The age verification system uses a circom zero-knowledge circuit (~1500 constraints) that proves:
“I am at least N years old as of today, and this proof is bound to transaction T, and my identity commitment is C.”
Without revealing:
  • Your exact birth date
  • Your passport or identity documents
  • Any other personal information

Private

Birth date stays on your device, never shared

Binding

Proof is bound to a specific transaction intent

Non-Replayable

Cannot be reused for other transactions

The age_check Circuit

The circuit is implemented in circom and compiled to a Groth16 proof system. Let’s break down how it works.

Circuit Inputs

The circuit has both private inputs (known only to the prover) and public inputs (verified on-chain): 
// From circuits/age_check.circom

// Private inputs (secret)
signal input birthYear;        // e.g., 1998
signal input birthMonth;       // 1-12
signal input birthDay;         // 1-31
signal input dobHash;          // Poseidon(birthYear, birthMonth, birthDay)
signal input userSalt;         // Random salt from identity registration

// Public inputs (visible on-chain)
signal input ageThreshold;     // e.g., 21 for alcohol
signal input referenceDate;    // Current date as YYYYMMDD integer (e.g., 20260309)
signal input identityCommitment; // User's on-chain identity commitment
signal input intentHash;       // Hash of the transaction intent
The dobHash and identityCommitment were created during identity registration when the user scanned their passport.
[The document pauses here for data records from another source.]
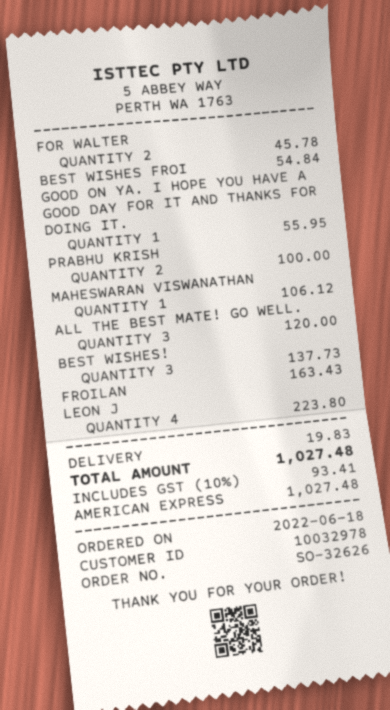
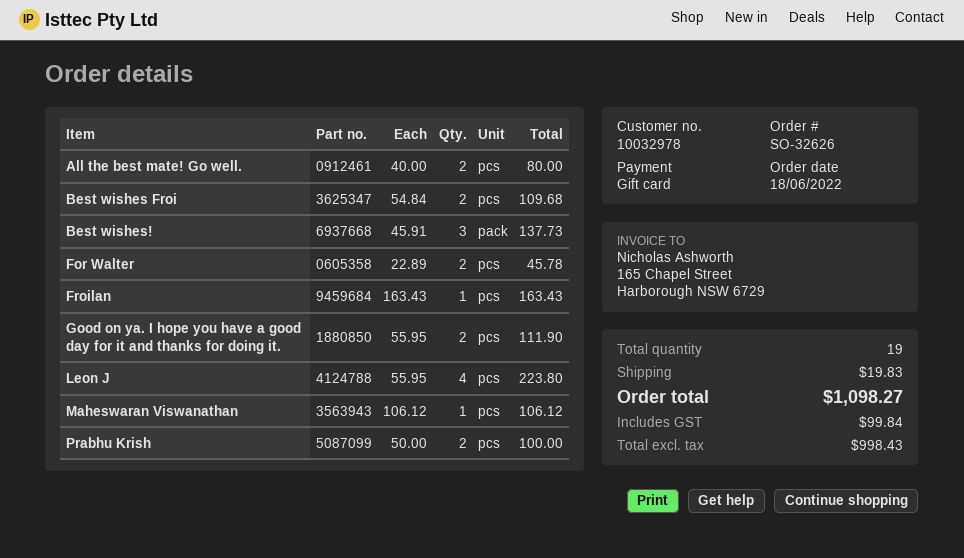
payment method: American Express -> gift card
BEST WISHES FROI: 1 for 54.84 -> 2 for 109.68
GOOD ON YA. I HOPE YOU HAVE A GOOD DAY FOR IT AND THANKS FOR DOING IT.: 1 for 55.95 -> 2 for 111.90
ALL THE BEST MATE! GO WELL.: 3 for 120.00 -> 2 for 80.00
tax: 93.41 -> 99.84
total: 1027.48 -> 1098.27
See the identity setup documentation for details.

Step 1: Verify Date of Birth Hash

The circuit first verifies that the private birth date matches the committed dobHash: 
// From circuits/age_check.circom:39-45
component dobHasher = Poseidon(3);
dobHasher.inputs[0] <== birthYear;
dobHasher.inputs[1] <== birthMonth;
dobHasher.inputs[2] <== birthDay;
dobHasher.out === dobHash;
This ensures the prover cannot lie about their birth date—it must match the hash committed during identity registration.

Step 2: Parse Reference Date

The reference date (current date) is encoded as an integer like 20260309 (March 9, 2026). The circuit parses it into year, month, and day: 
// From circuits/age_check.circom:48-68
refMonthDay <-- referenceDate % 10000;
refYear <-- (referenceDate - refMonthDay) / 10000;
refYearTimes10000 <== refYear * 10000;
refYearTimes10000 + refMonthDay === referenceDate;

refDay <-- refMonthDay % 100;
refMonth <-- (refMonthDay - refDay) / 100;
refMonthTimes100 <== refMonth * 100;
refMonthTimes100 + refDay === refMonthDay;

Step 3: Range Checks

The circuit ensures all date components are within valid ranges to prevent malicious witnesses: 
// From circuits/age_check.circom:74-116
// refMonth in [1, 12]
component refMonthGte1 = GreaterEqThan(8);
refMonthGte1.in[0] <== refMonth;
refMonthGte1.in[1] <== 1;
refMonthGte1.out === 1;

component refMonthLte12 = LessEqThan(8);
refMonthLte12.in[0] <== refMonth;
refMonthLte12.in[1] <== 12;
refMonthLte12.out === 1;

// Similar checks for refDay, birthMonth, birthDay...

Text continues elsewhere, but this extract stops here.